ニーナ達エルフの大半は、それで正気を取り戻した。
…だが一部の者達については、今までに負ったダメージが酷く、昏睡状態に陥っていた。
「少しやり過ぎましたか?これでもだいぶ手加減はしているのですが…。もういっそ、寝ている者達は今すぐに挽き肉にしてしまいましょうか?」
「「「「ちょっと待て!!」」」」
エレメンタルの物騒な発言と、その憎悪に染まった目を見たアーク達は、慌ててエレメンタルに待ったをかけた。
「どうしました?」
「挽き肉って…、それはちょっと待ってください!」
「そうだ!挽き肉はさすがにやり過ぎだ!」
「そうです!いったい彼らになんの恨みがあるんですか!?」
「…恨み?私がそこにいる裏切り者共に抱いている思いは、そんな生易しい感情ではありませんよ」
「「「「!?」」」」
リュミエール達は必死に待ったをかけたが、その内のライトの言葉を聞いた直後、エレメンタルからはどす黒いオーラと、殺意や憎悪といった負の感情が周囲に向かって吹き出した。
ガチガチ ガタガタ ぶるぶる ………
エレメンタルのオーラを正面から受けた面々は、それぞれ恐怖に身体を震わせた。
その恐怖の割合は、二千歳を越える長老エルフ達、ニーナ達普通のエルフ、アーク達、ライトでそれぞれ違っていた。

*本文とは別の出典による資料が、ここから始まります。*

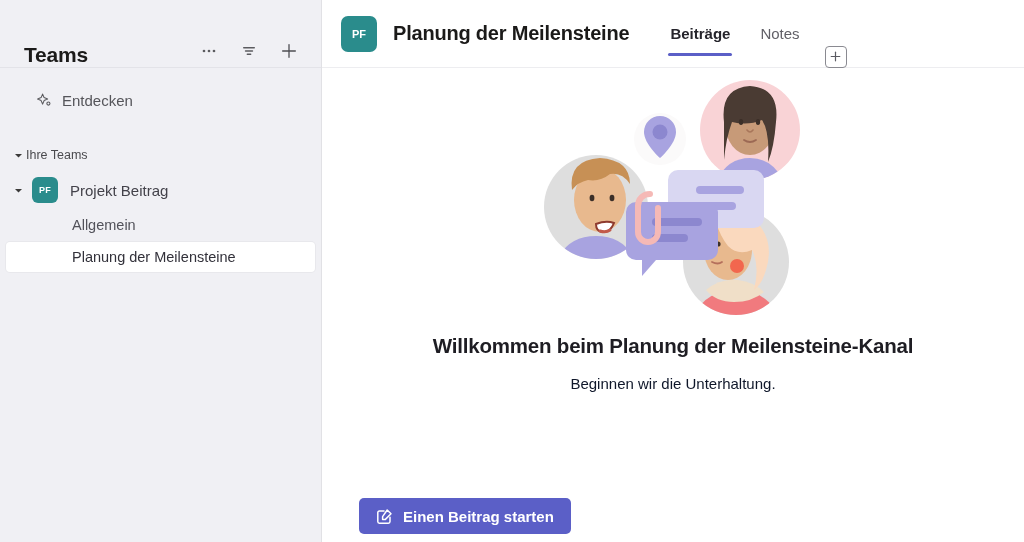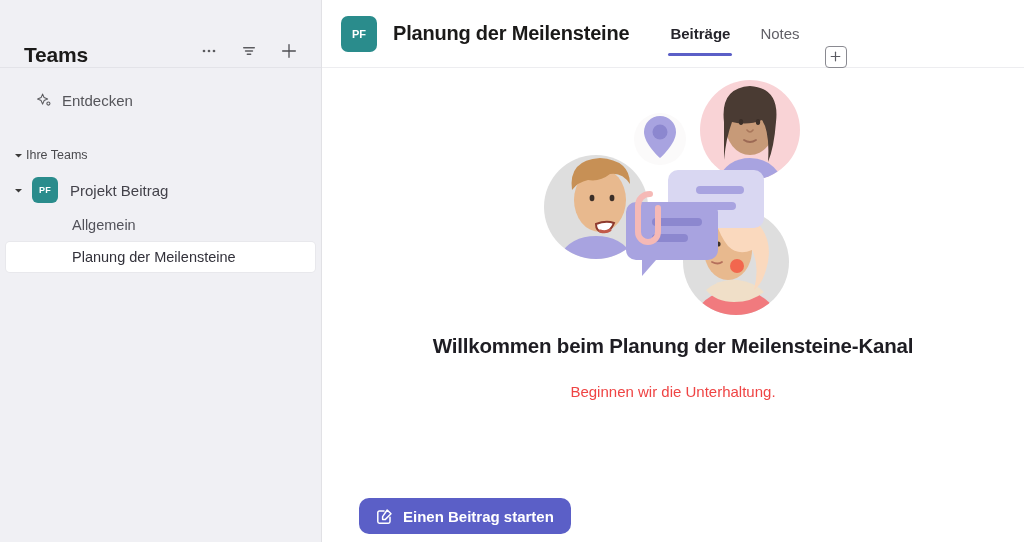--- a/index.html
+++ b/index.html
@@ -131,7 +131,7 @@
     white-space:nowrap;
   }
   .subtitle {
-    margin-top:25px; font-size:15px; color:#ef4444; text-align:center;
+    margin-top:17px; font-size:15px; color:#0f172a; text-align:center;
   }
   .start-post {
     position:absolute; left:37px; bottom:8px;

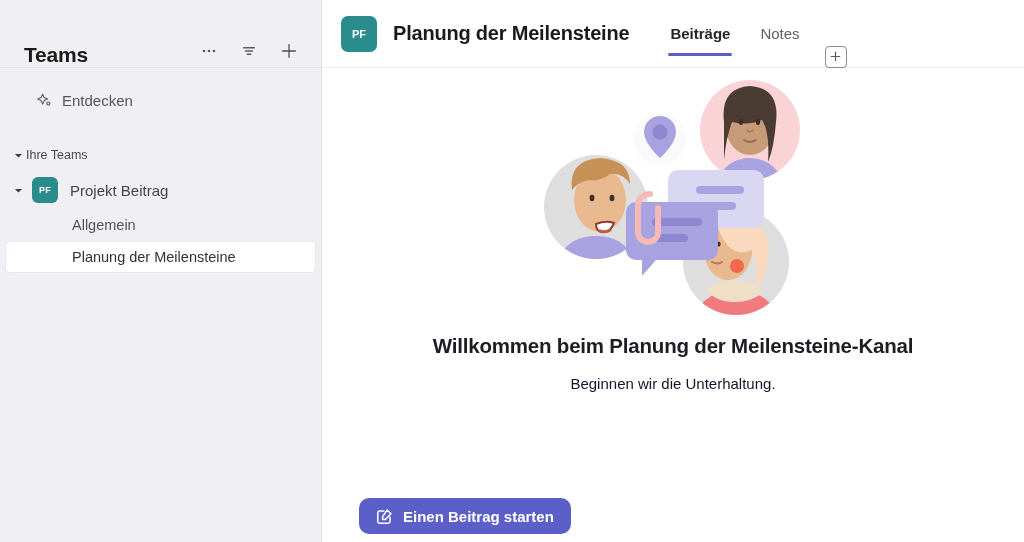--- a/index.html
+++ b/index.html
@@ -137,7 +137,7 @@
     position:absolute; left:37px; bottom:8px;
     display:flex; align-items:center; gap:10px;
     background:#5B5FC7; color:#FFFFFF;
-    border:none; border-radius:10px;
+    border:none; border-radius:5px;
     height:36px; padding:0 17px;
     font-family:"Liberation Sans", sans-serif;
     font-size:15px; font-weight:bold; cursor:pointer;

それはそのまま、エレメンタルがアーク達に向けている感情の強さに由来している。
ある意味部外者のライト。そしてその仲間であるアーク達には、エレメンタルはそこまでの敵意を向けていない。しかし、エルフ達相手にはどす黒いオーラを積極的に浴びせていた。
それだけ自分達が憎まれているのだと、エルフ達一同はいやがおうでも理解させられた。
そしてエルフ達は、少しの間生きた心地がしなかった。
少しの間というのは、すぐに事態が動きだしたからだ。